**PROMPT**
Output the whole listing below exactly, omitting the images.

**THE DATA**
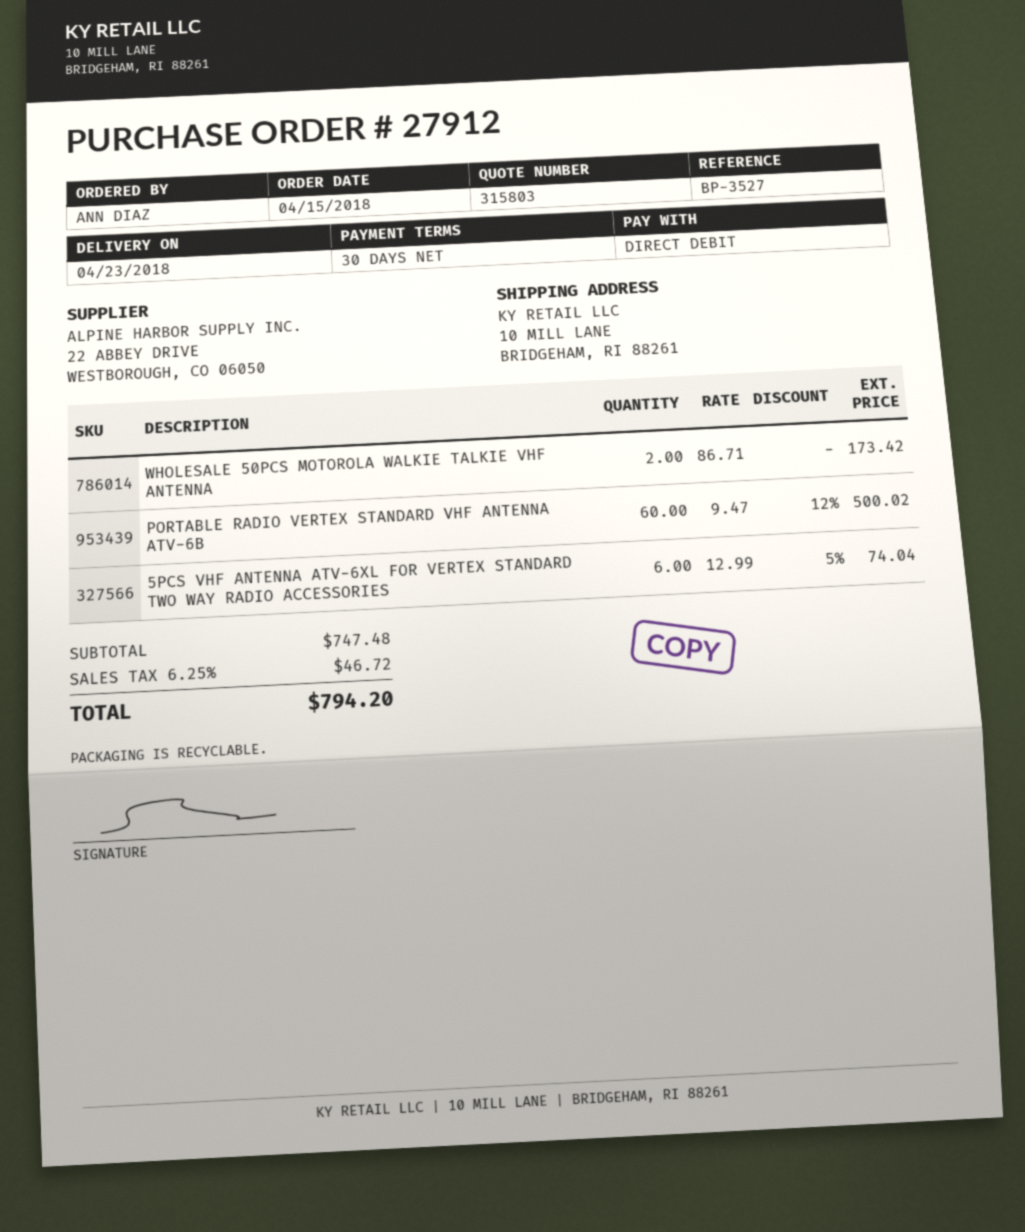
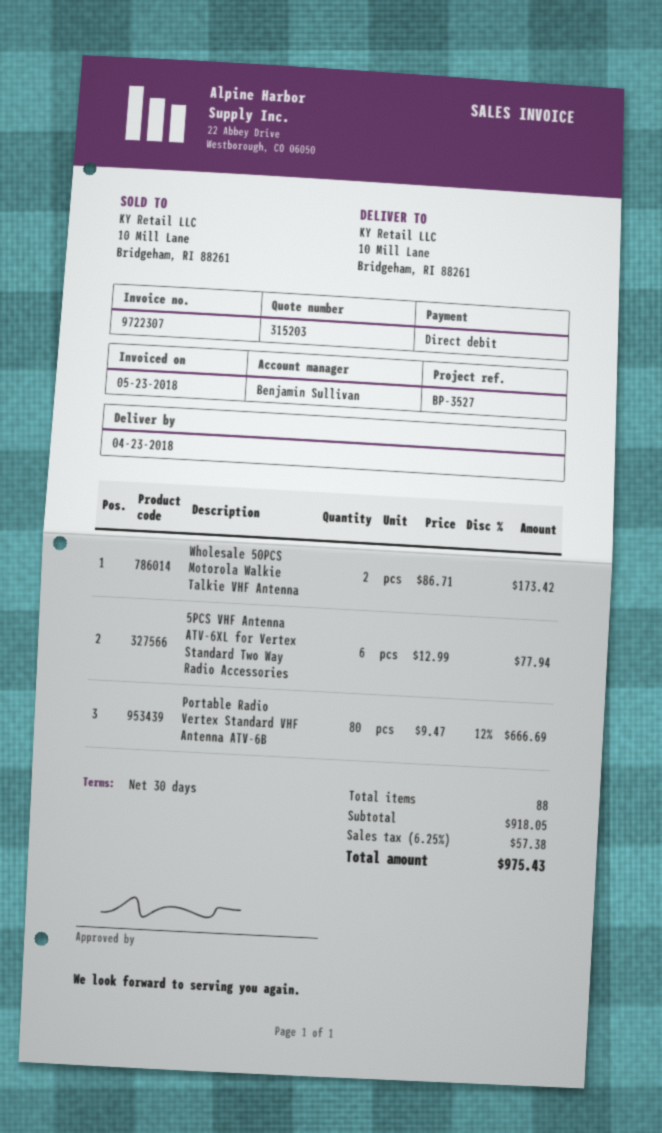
quote number: 315803 -> 315203
PORTABLE RADIO VERTEX STANDARD VHF ANTENNA ATV-6B: 60 x 9.47 - 12% = 500.02 -> 80 x 9.47 - 12% = 666.69
5PCS VHF ANTENNA ATV-6XL FOR VERTEX STANDARD TWO WAY RADIO ACCESSORIES: 6 x 12.99 - 5% = 74.04 -> 6 x 12.99 = 77.94
subtotal: 747.48 -> 918.05
tax: 6.25% = 46.72 -> 6.25% = 57.38
total: 794.20 -> 975.43

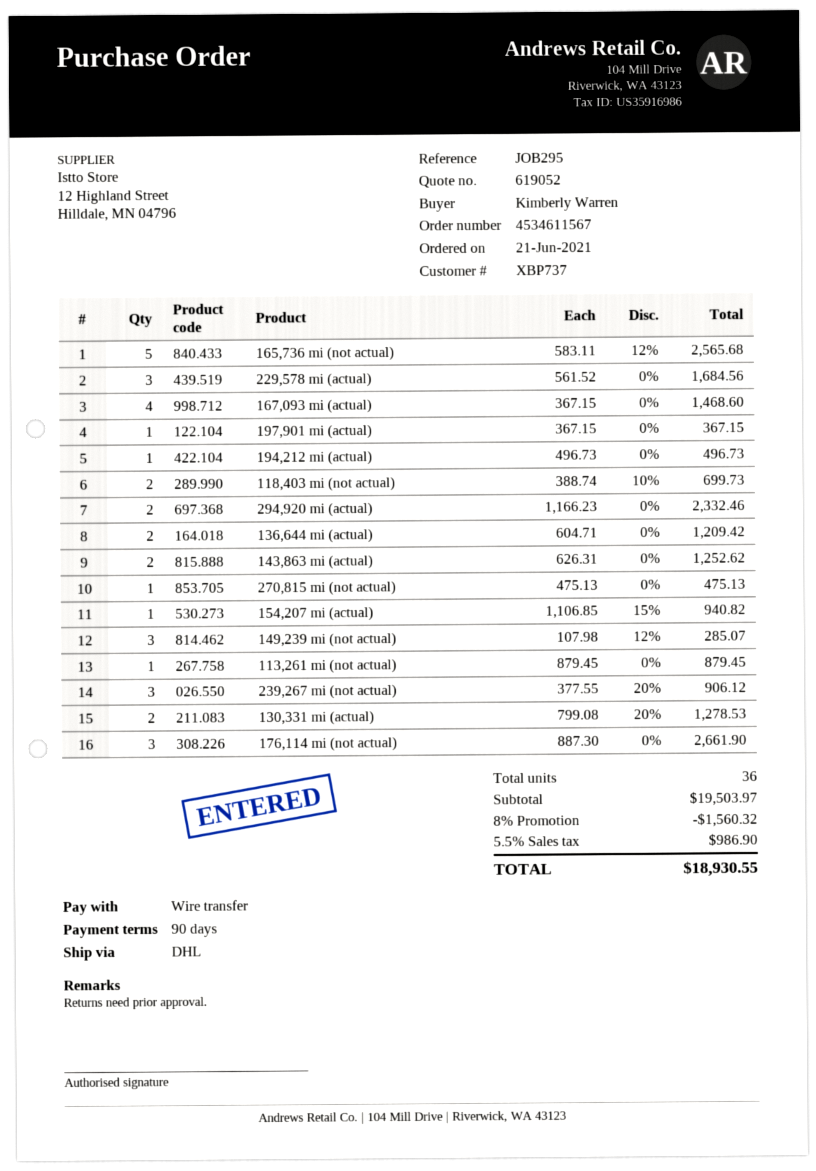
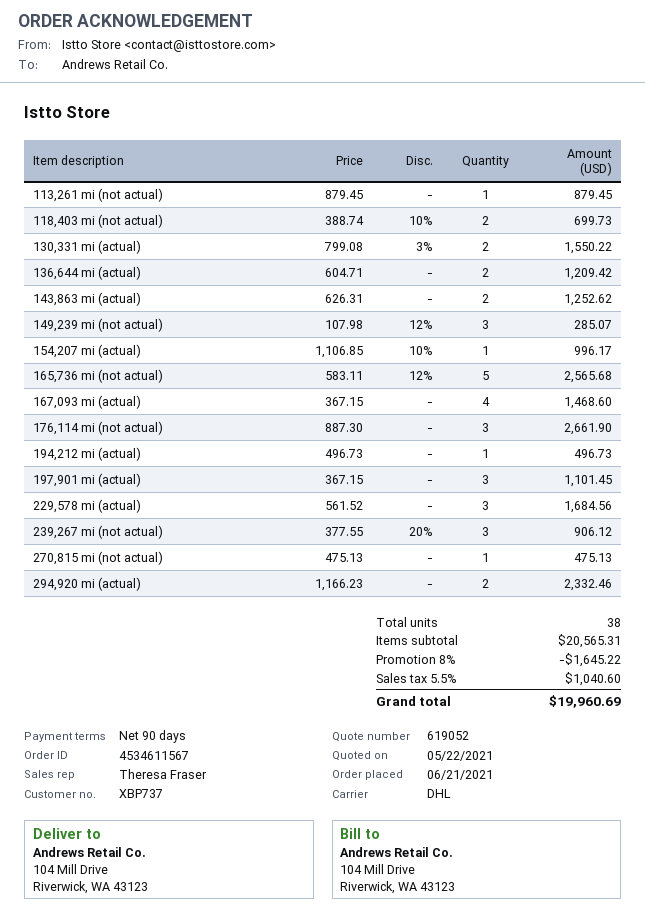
197,901 mi (actual): 1 x 367.15 = 367.15 -> 3 x 367.15 = 1101.45
154,207 mi (actual): 1 x 1106.85 - 15% = 940.82 -> 1 x 1106.85 - 10% = 996.17
130,331 mi (actual): 2 x 799.08 - 20% = 1278.53 -> 2 x 799.08 - 3% = 1550.22
total quantity: 36 -> 38
subtotal: 19503.97 -> 20565.31
discount: 8% = 1560.32 -> 8% = 1645.22
tax: 5.5% = 986.90 -> 5.5% = 1040.60
total: 18930.55 -> 19960.69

**SOLUTION FOR THIS EXERCISE**
quote number: 315803 -> 315203
PORTABLE RADIO VERTEX STANDARD VHF ANTENNA ATV-6B: 60 x 9.47 - 12% = 500.02 -> 80 x 9.47 - 12% = 666.69
5PCS VHF ANTENNA ATV-6XL FOR VERTEX STANDARD TWO WAY RADIO ACCESSORIES: 6 x 12.99 - 5% = 74.04 -> 6 x 12.99 = 77.94
subtotal: 747.48 -> 918.05
tax: 6.25% = 46.72 -> 6.25% = 57.38
total: 794.20 -> 975.43

197,901 mi (actual): 1 x 367.15 = 367.15 -> 3 x 367.15 = 1101.45
154,207 mi (actual): 1 x 1106.85 - 15% = 940.82 -> 1 x 1106.85 - 10% = 996.17
130,331 mi (actual): 2 x 799.08 - 20% = 1278.53 -> 2 x 799.08 - 3% = 1550.22
total quantity: 36 -> 38
subtotal: 19503.97 -> 20565.31
discount: 8% = 1560.32 -> 8% = 1645.22
tax: 5.5% = 986.90 -> 5.5% = 1040.60
total: 18930.55 -> 19960.69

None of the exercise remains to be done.